_WHAT THE TASK ASKS:_
Everything in the entries below should be restated exactly, except for the pictures.
%%
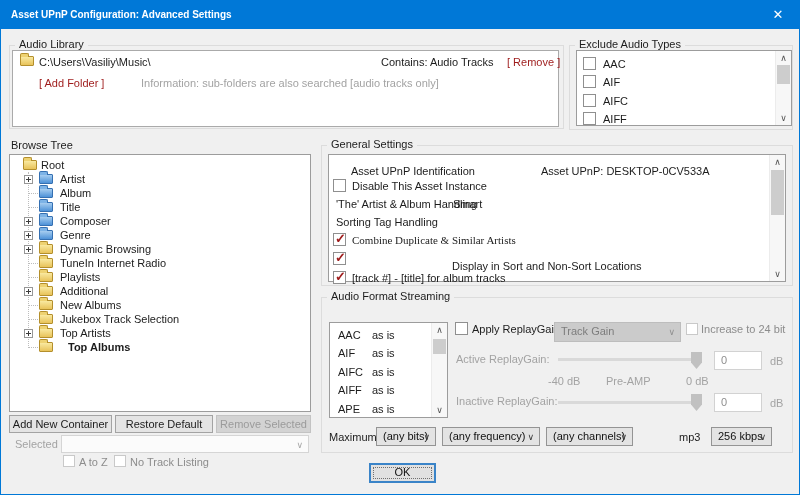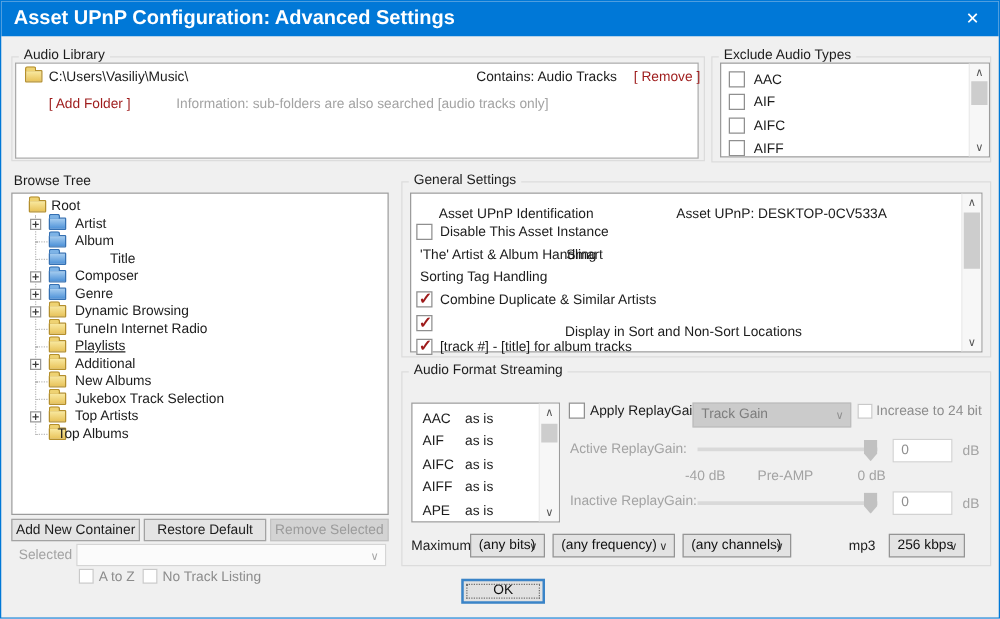--- a/index.html
+++ b/index.html
@@ -9,7 +9,7 @@
          border:1px solid #0078d7; overflow:hidden; }
   
   #titlebar { position:absolute; left:0; top:0; width:100%; height:28px; background:#0078d7; }
-  #title { position:absolute; left:10px; top:0; line-height:28px; color:#fff; font-size:16px; font-weight:bold; }
+  #title { position:absolute; left:10px; top:0; line-height:28px; color:#fff; font-size:10px; font-weight:bold; }
   #close { position:absolute; right:0; top:0; width:42px; height:28px; color:#fff; font-size:13px;
            line-height:28px; text-align:center; cursor:default; }
   

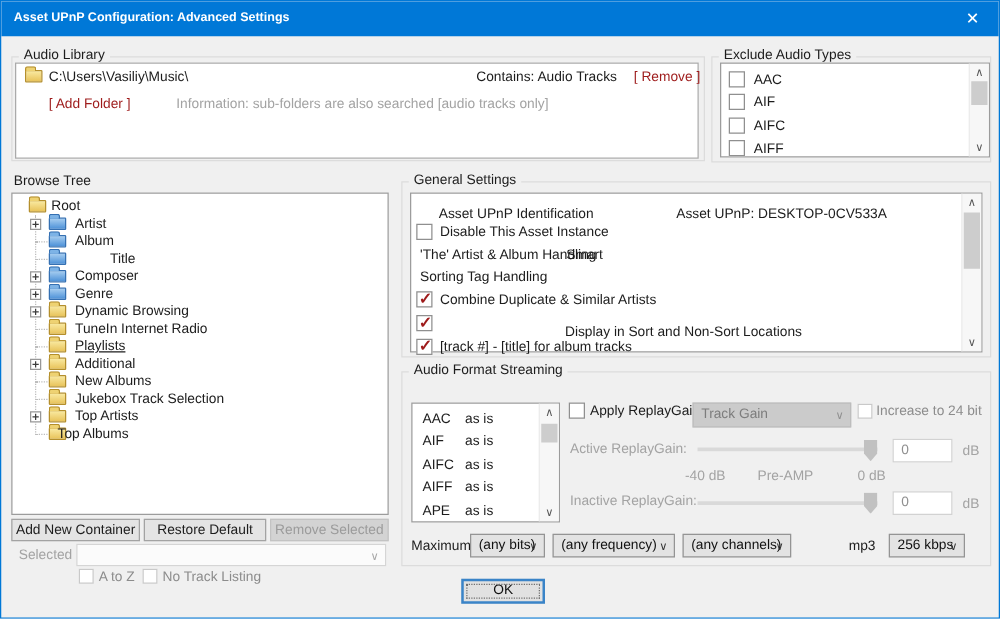--- a/index.html
+++ b/index.html
@@ -132,7 +132,7 @@
     <div class="tree-row" style="top:45px;">
       <span class="stub"></span>
       <span class="fld blue" style="left:29px;"></span>
-      <span style="position:absolute; left:50px;margin-left:28px;">Title</span>
+      <span style="position:absolute; left:50px;">Title</span>
     </div>
     <div class="tree-row" style="top:59px;">
       <span class="exp"></span>

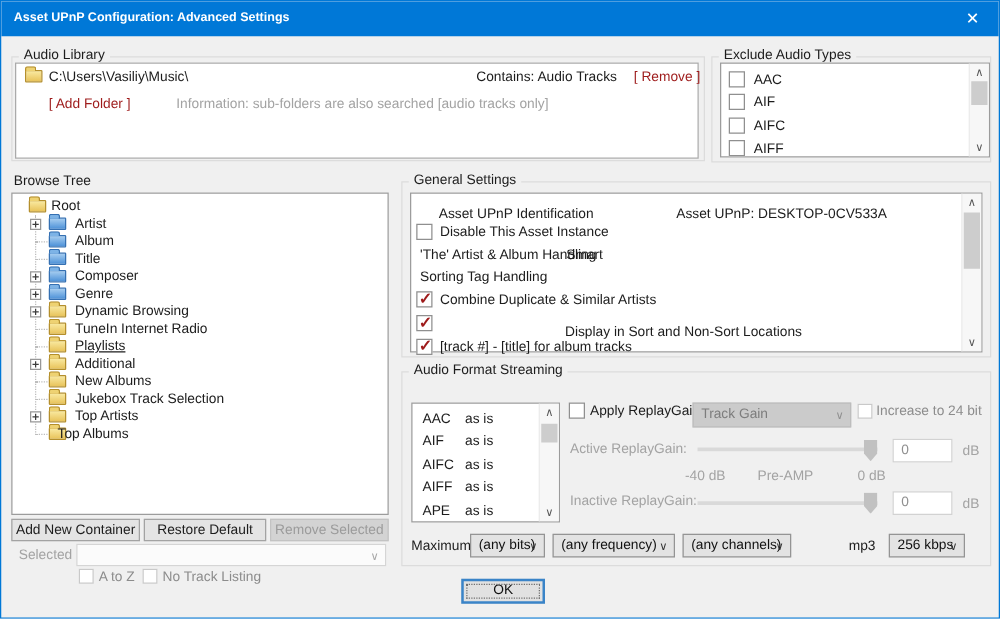--- a/index.html
+++ b/index.html
@@ -215,7 +215,7 @@
     <span class="li" style="left:123px; top:60px;margin-top:44px;">Display in Sort and Non-Sort Locations</span>
 
     <span class="cb checked" style="left:4px; top:78px;"></span>
-    <span class="li" style="left:23px; top:78px;">Combine Duplicate &amp; Similar Artists</span>
+    <span class="li" style="left:23px; top:78px;font-family:Liberation Serif, serif;">Combine Duplicate &amp; Similar Artists</span>
 
     <span class="cb checked" style="left:4px; top:97px;"></span>
 

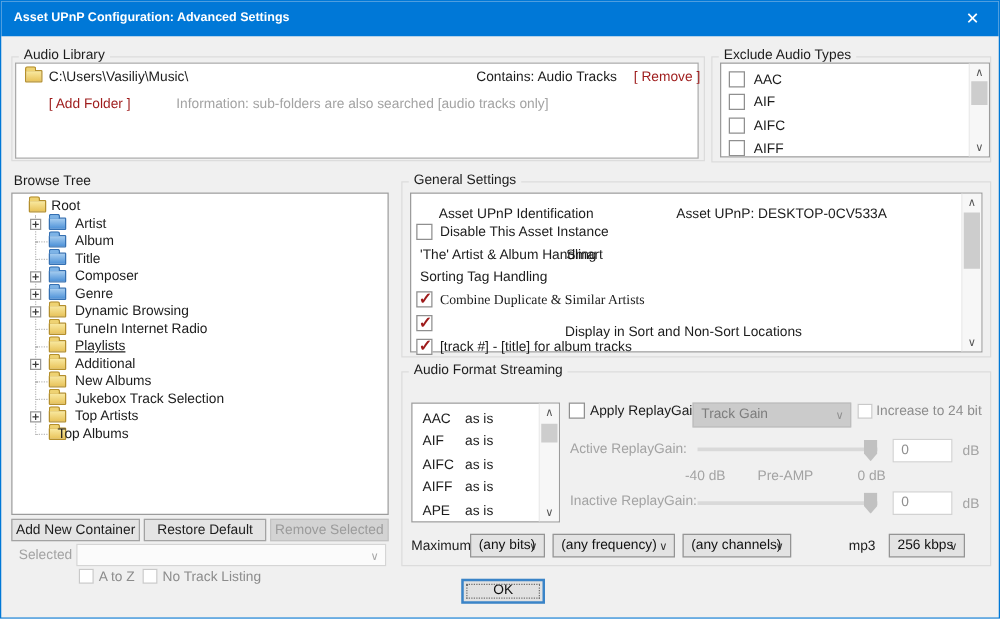--- a/index.html
+++ b/index.html
@@ -157,7 +157,7 @@
     <div class="tree-row" style="top:115px;">
       <span class="stub"></span>
       <span class="fld" style="left:29px;"></span>
-      <span style="position:absolute; left:50px;text-decoration:underline;">Playlists</span>
+      <span style="position:absolute; left:50px;">Playlists</span>
     </div>
     <div class="tree-row" style="top:129px;">
       <span class="exp"></span>

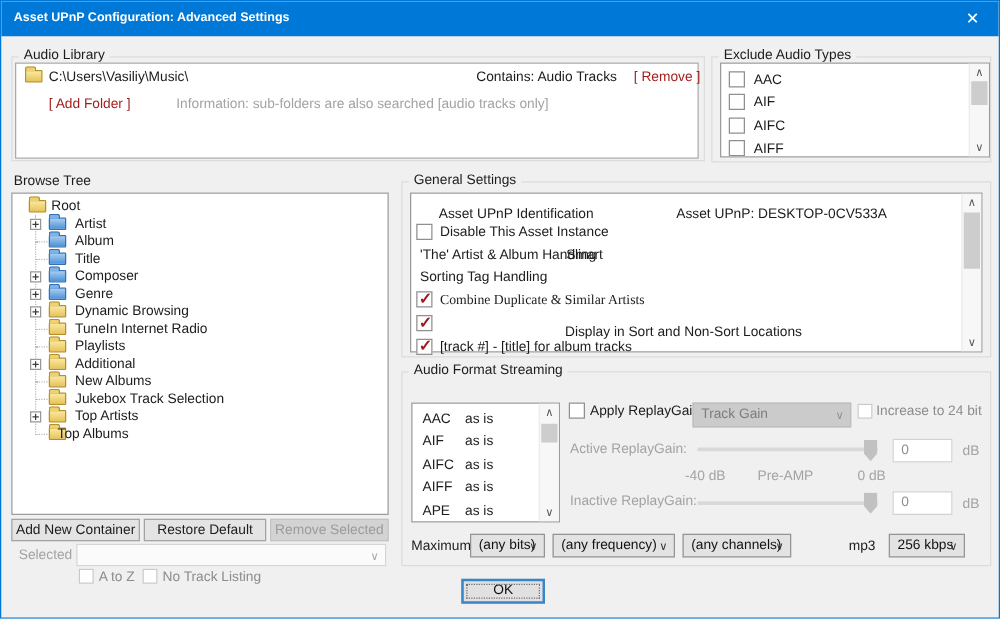--- a/index.html
+++ b/index.html
@@ -182,7 +182,7 @@
     <div class="tree-row" style="top:185px;">
       <span class="stub"></span>
       <span class="fld" style="left:29px;"></span>
-      <span style="position:absolute; left:36px;">Top Albums</span>
+      <span style="position:absolute; left:58px;font-weight:bold;">Top Albums</span>
     </div>
   </div>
%%
_THE ANSWER:_
--- a/index.html
+++ b/index.html
@@ -9,7 +9,7 @@
          border:1px solid #0078d7; overflow:hidden; }
   
   #titlebar { position:absolute; left:0; top:0; width:100%; height:28px; background:#0078d7; }
-  #title { position:absolute; left:10px; top:0; line-height:28px; color:#fff; font-size:16px; font-weight:bold; }
+  #title { position:absolute; left:10px; top:0; line-height:28px; color:#fff; font-size:10px; font-weight:bold; }
   #close { position:absolute; right:0; top:0; width:42px; height:28px; color:#fff; font-size:13px;
            line-height:28px; text-align:center; cursor:default; }
   

--- a/index.html
+++ b/index.html
@@ -132,7 +132,7 @@
     <div class="tree-row" style="top:45px;">
       <span class="stub"></span>
       <span class="fld blue" style="left:29px;"></span>
-      <span style="position:absolute; left:50px;margin-left:28px;">Title</span>
+      <span style="position:absolute; left:50px;">Title</span>
     </div>
     <div class="tree-row" style="top:59px;">
       <span class="exp"></span>

--- a/index.html
+++ b/index.html
@@ -215,7 +215,7 @@
     <span class="li" style="left:123px; top:60px;margin-top:44px;">Display in Sort and Non-Sort Locations</span>
 
     <span class="cb checked" style="left:4px; top:78px;"></span>
-    <span class="li" style="left:23px; top:78px;">Combine Duplicate &amp; Similar Artists</span>
+    <span class="li" style="left:23px; top:78px;font-family:Liberation Serif, serif;">Combine Duplicate &amp; Similar Artists</span>
 
     <span class="cb checked" style="left:4px; top:97px;"></span>
 

--- a/index.html
+++ b/index.html
@@ -157,7 +157,7 @@
     <div class="tree-row" style="top:115px;">
       <span class="stub"></span>
       <span class="fld" style="left:29px;"></span>
-      <span style="position:absolute; left:50px;text-decoration:underline;">Playlists</span>
+      <span style="position:absolute; left:50px;">Playlists</span>
     </div>
     <div class="tree-row" style="top:129px;">
       <span class="exp"></span>

--- a/index.html
+++ b/index.html
@@ -182,7 +182,7 @@
     <div class="tree-row" style="top:185px;">
       <span class="stub"></span>
       <span class="fld" style="left:29px;"></span>
-      <span style="position:absolute; left:36px;">Top Albums</span>
+      <span style="position:absolute; left:58px;font-weight:bold;">Top Albums</span>
     </div>
   </div>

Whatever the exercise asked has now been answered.